Wright State University is preparing for a planned faculty strike January 22. University administration officials say the school will remain open even if faculty head to the picket line. 

News of the potential walkout is being met with confusion by some Wright State students returning to campus for the start of the new semester.

Wright State student body president Daniel Palmer is a senior – that means he’s already been through some of the most tumultuous times in the school’s history. He watched as the school’s financial crisis came to head, employees were laid off and plans for a 2016 presidential debate evaporated. Then last year, the faculty union began threatening to strike as contract negotiations dragged on without an agreement.

"I think we're kind of fatigued and almost numb to the idea but now it's getting real, where we may not have the people we paid for in our classrooms,” said Palmer.

Palmer says many students are confused about how the strike might affect them when they return from winter break.

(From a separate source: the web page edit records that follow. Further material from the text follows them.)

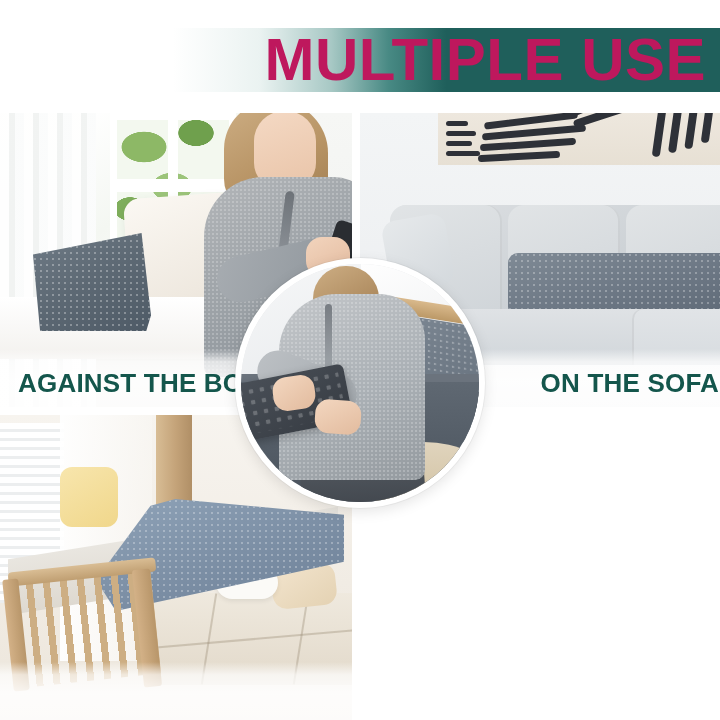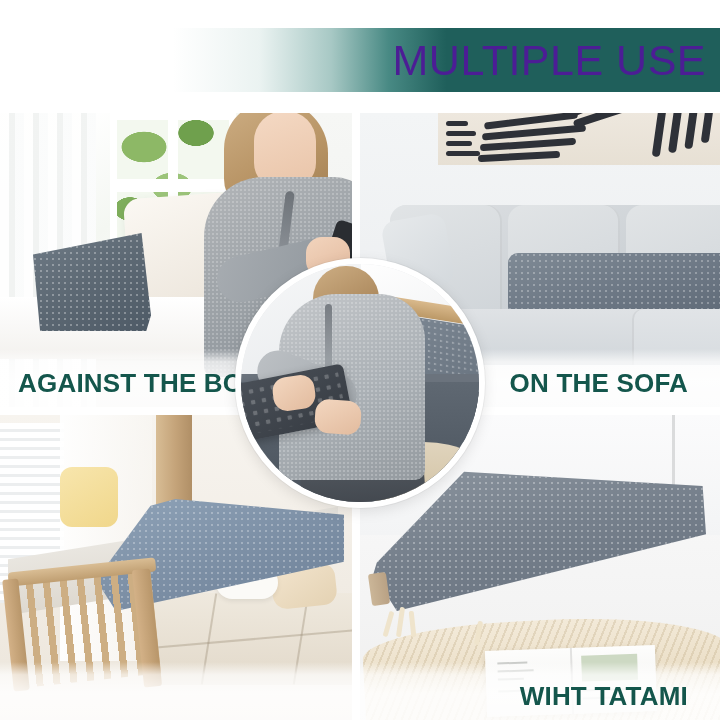"MULTIPLE USE" .header-title { color: #4c1d95 -> #be185d; font-size: 43px -> 60px; font-weight: normal -> bold }
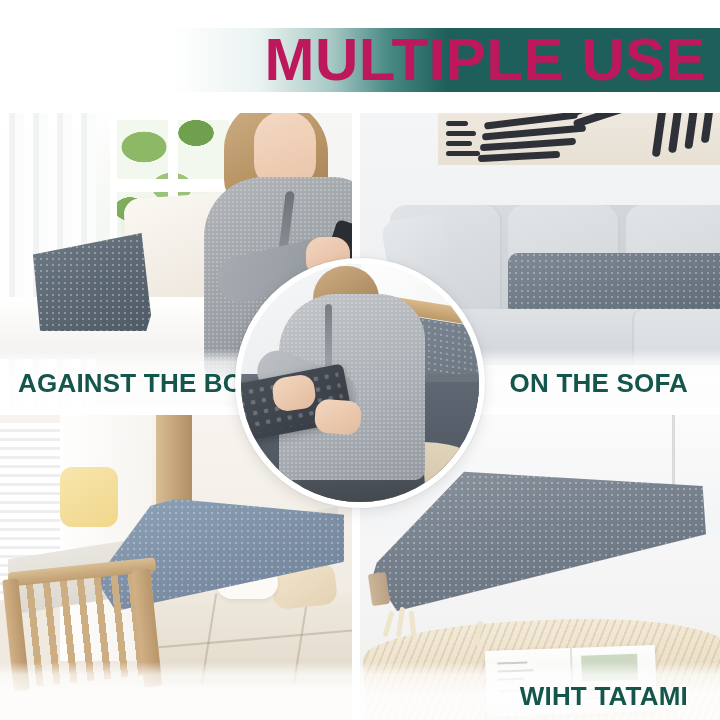"ON THE SOFA" .caption.right { right: 32px -> 1px }
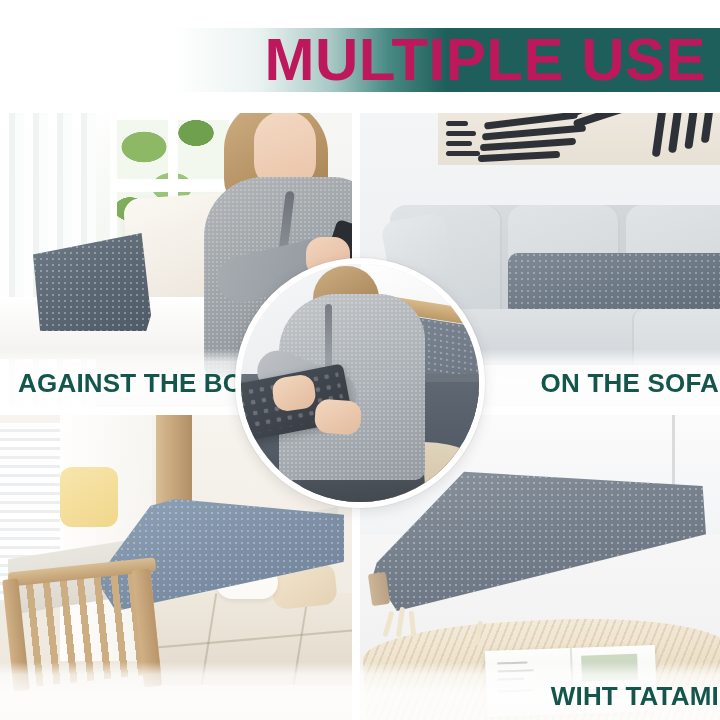"WIHT TATAMI" div.cell { html: <div> <div> <div></div> <div></div> <div></div> <div></div> <div></div> <span></span> <span></span> <span></span> <span></span> <div> <i></i> <i></i> <i></i> <i></i> <i></i> <i></i> <i></i> </div> </div> <div></div> <div>WIHT TATAMI</div> </div> -> none }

"A lot of students don't know if they should show up to class,” said Palmer. “A lot of students don't know there's any class at all. And so you're really running into issues here where there's a lot of misinformation”

It’s a situation many other American college students have encountered in the past year. Nationally, 11 higher education strikes occurred last year – more than double the number in 2017.

That’s according to William Herbert, with the National Center for the Study of Collective Bargaining in Higher Education at New York’s Hunter College.

"Not only has there been an increase in strike activity,” said Herbert.  “There's also been an increase in unionization by faculty in both the public and private sectors.”

Herbert says much of the increase in union organizing can be linked to wage stagnation after the budget cuts of the Great Recession, and growth in non-tenure track adjunct positions. Wright State’s faculty union includes both tenure track and non-tenure track members. High-profile teacher strikes in West Virginia and Oklahoma last year may have also contributed to the trend, he says.

"In none of those states those teachers have a right to collectively bargain,” said Herbert. “And yet they felt the necessity to go out on strike in order to get a pay raise. And that sort of sends a message, I think. What is transpiring is the pushing of people to the limit of necessitating either strike threats or actual strikes to improve their salary and benefits.”

Professor Noeleen McIlvenna, with Wright State’s faculty union, says union members were inspired by other strikes they saw at public school districts around the country last year.

"What's happening with us is not separate from what's happening to the K-12 teachers across the country because you know what's happened to them from their state and from their administrations is similar what's happened to us,” said McIlvenna. “We're all finding ourselves being put into these impossible boxes where you cannot offer the level of education you want to offer.”

McIlvenna says the union is communicating with students via social media about what to do if strike plans move forward. She also says faculty members will be able to make up for lost instructional time if the potential strike ends quickly. The majority of higher education strikes over the past five years were resolved within a week.

Wright State University classes begin January 14. University officials stress the school will remain open during the scheduled walkout. A spokesperson says contingency plans include using substitutes to fill in for picketing professors and temporarily combining classes. Wright State students have also been advised to check their campus email addresses for information about any specific changes to class schedules.